Dawn Hallson has tried nearly every dating app you can think of – Tinder, Bumble, eHarmony, Plenty of Fish, and Match, just to name a few. So when a friend told her about Facebook Dating, she figured, why not give it a shot? She filled out her height, whether she has kids, where she lives, and her sexual orientation, and then looked around at who might be available on the world’s largest social network.
“It was exactly the same as all the other apps,” she says. “You match with someone. They don’t contact you. If they do contact you, they just pass the time of day with you – never much with anyone that’s attractive unless they actually want just sex, basically.”
She only met up with one person from Facebook Dating, which fizzled out when he tried to hook up on the first date. After that, she quit. She lasted about six weeks.
Since then, the company hasn’t said much. The last time dating was talked about at length on an earnings call was right after it launched. In that call, CEO Mark Zuckerberg said he thought it was “already one of the top dating services, and we expect to continue growing.” In a release announcing its international expansion to Europe this past October, the company said it had made over 1.5 billion matches up until that point. Tinder, meanwhile, advertises “over 55 billion matches made” on its website.
But datingranking.net/swinger-sites/ a year and a half after launch, Facebook Dating is far from a hit. The company hasn’t shared overall usage numbers, and data found by The Verge suggests the app is smaller than competing options. The company only shares data when it wants to, and because the service lives within the broader Facebook app, there’s no way to measure download numbers.

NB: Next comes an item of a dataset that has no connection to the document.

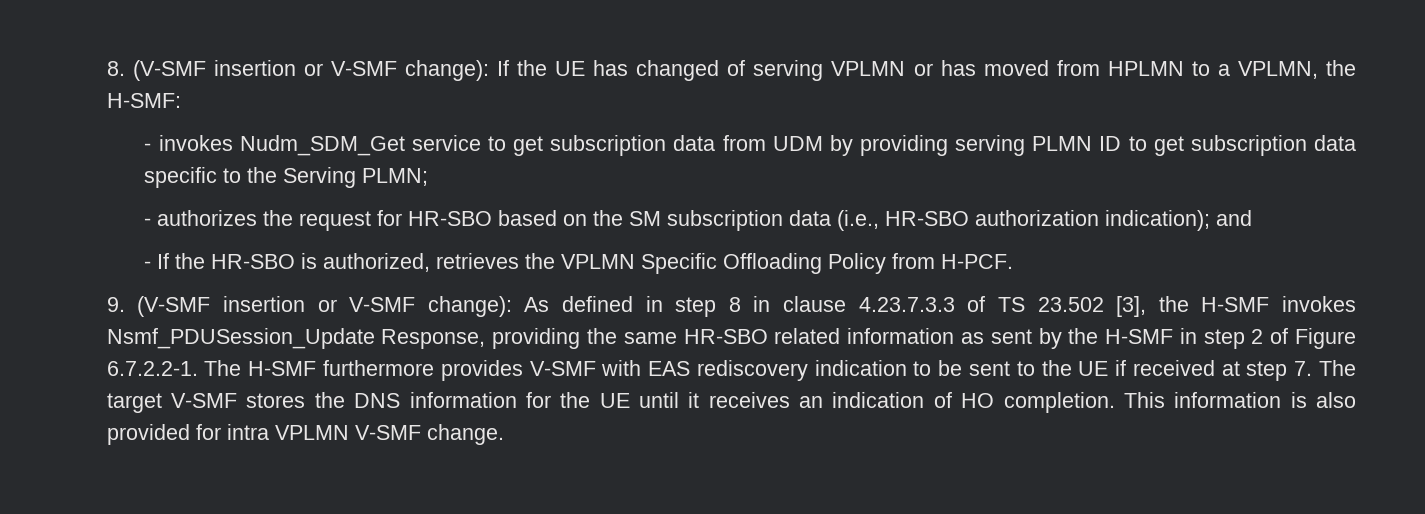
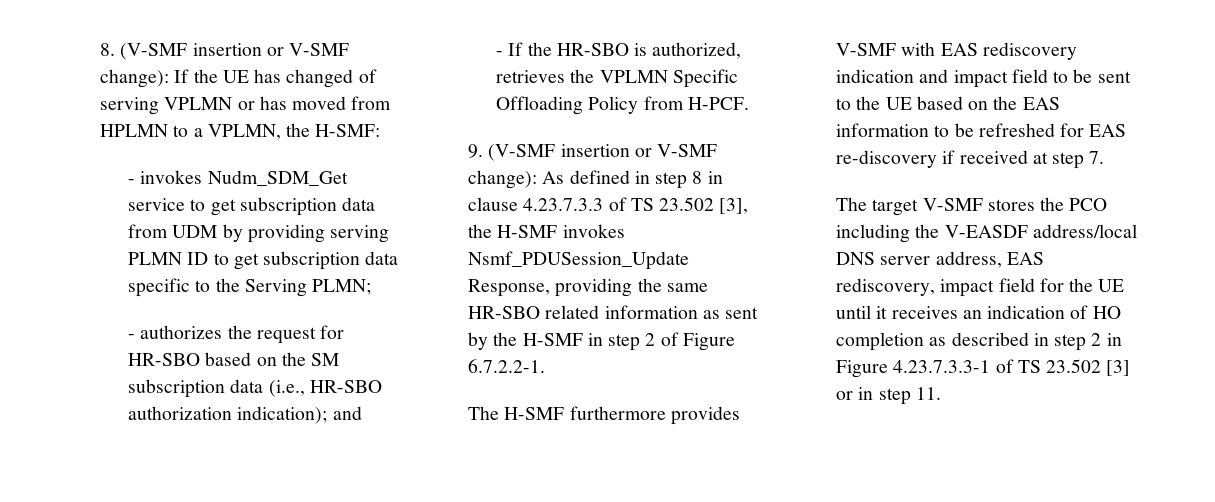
- As defined in step 8 in clause 4.23.7.3.3 of TS 23.502 [3], the H-SMF invokes Nsmf_PDUSession_Update Response, providing the same HR-SBO related information as sent by the H-SMF in step 2 of Figure 6.7.2.2-1. The H-SMF furthermore provides V-SMF with EAS rediscovery indication to be sent to the UE if received at step 7. The target V-SMF stores the DNS information for the UE until it receives an indication of HO completion. This information is also provided for intra VPLMN V-SMF change.
+ As defined in step 8 in clause 4.23.7.3.3 of TS 23.502 [3], the H-SMF invokes Nsmf_PDUSession_Update Response, providing the same HR-SBO related information as sent by the H-SMF in step 2 of Figure 6.7.2.2-1.
+ The H-SMF furthermore provides V-SMF with EAS rediscovery indication and impact field to be sent to the UE based on the EAS information to be refreshed for EAS re-discovery if received at step 7.
+ The target V-SMF stores the PCO including the V-EASDF address/local DNS server address, EAS rediscovery, impact field for the UE until it receives an indication of HO completion as described in step 2 in Figure 4.23.7.3.3-1 of TS 23.502 [3] or in step 11.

However, The Verge has found multiple screenshots that suggest the actual size of Facebook’s dating product isn’t all that large but that it’s growing. The company runs in-house ads that advertise the number of users it has in specific regions. In the country’s largest city, New York, for example, the company advertised 278,000 singles “currently dating” in the city this week. In Indianapolis last month, it advertised 43,000 people, and in Ottawa, Canada, earlier this month, it claimed to have 24,000. Users in smaller cities also see hyper-localized data. In Bellingham, Washington, Facebook says it has 2,000 single people using it. Days after its launch in Ireland, Facebook advertised having 1,000 people on the service in Dublin. The numbers appear to be dynamic and adjusting, too. Just last week, the same in-house ad in New York City advertised around 2,000 fewer people, and a month ago, it showed 9,000 fewer, suggesting these in-feed ads are successfully signing up new users.
Who needs Facebook dating when you get told “God called upon me to tell me that he wants me to take you as my wife” from random LDS Polygamists about 2x a month in the grocery store?
In a statement to The Verge, a Match Group spokesperson said, “We have a number of brands with more active users than that in NYC, including Tinder and Hinge.” They wouldn’t elaborate on numbers. In its latest earnings, however, Match Group noted that the average number of paying subscribers across its apps last quarter reached 10.9 million split about equally between North America and the rest of the world – let alone the number of people using its apps for free.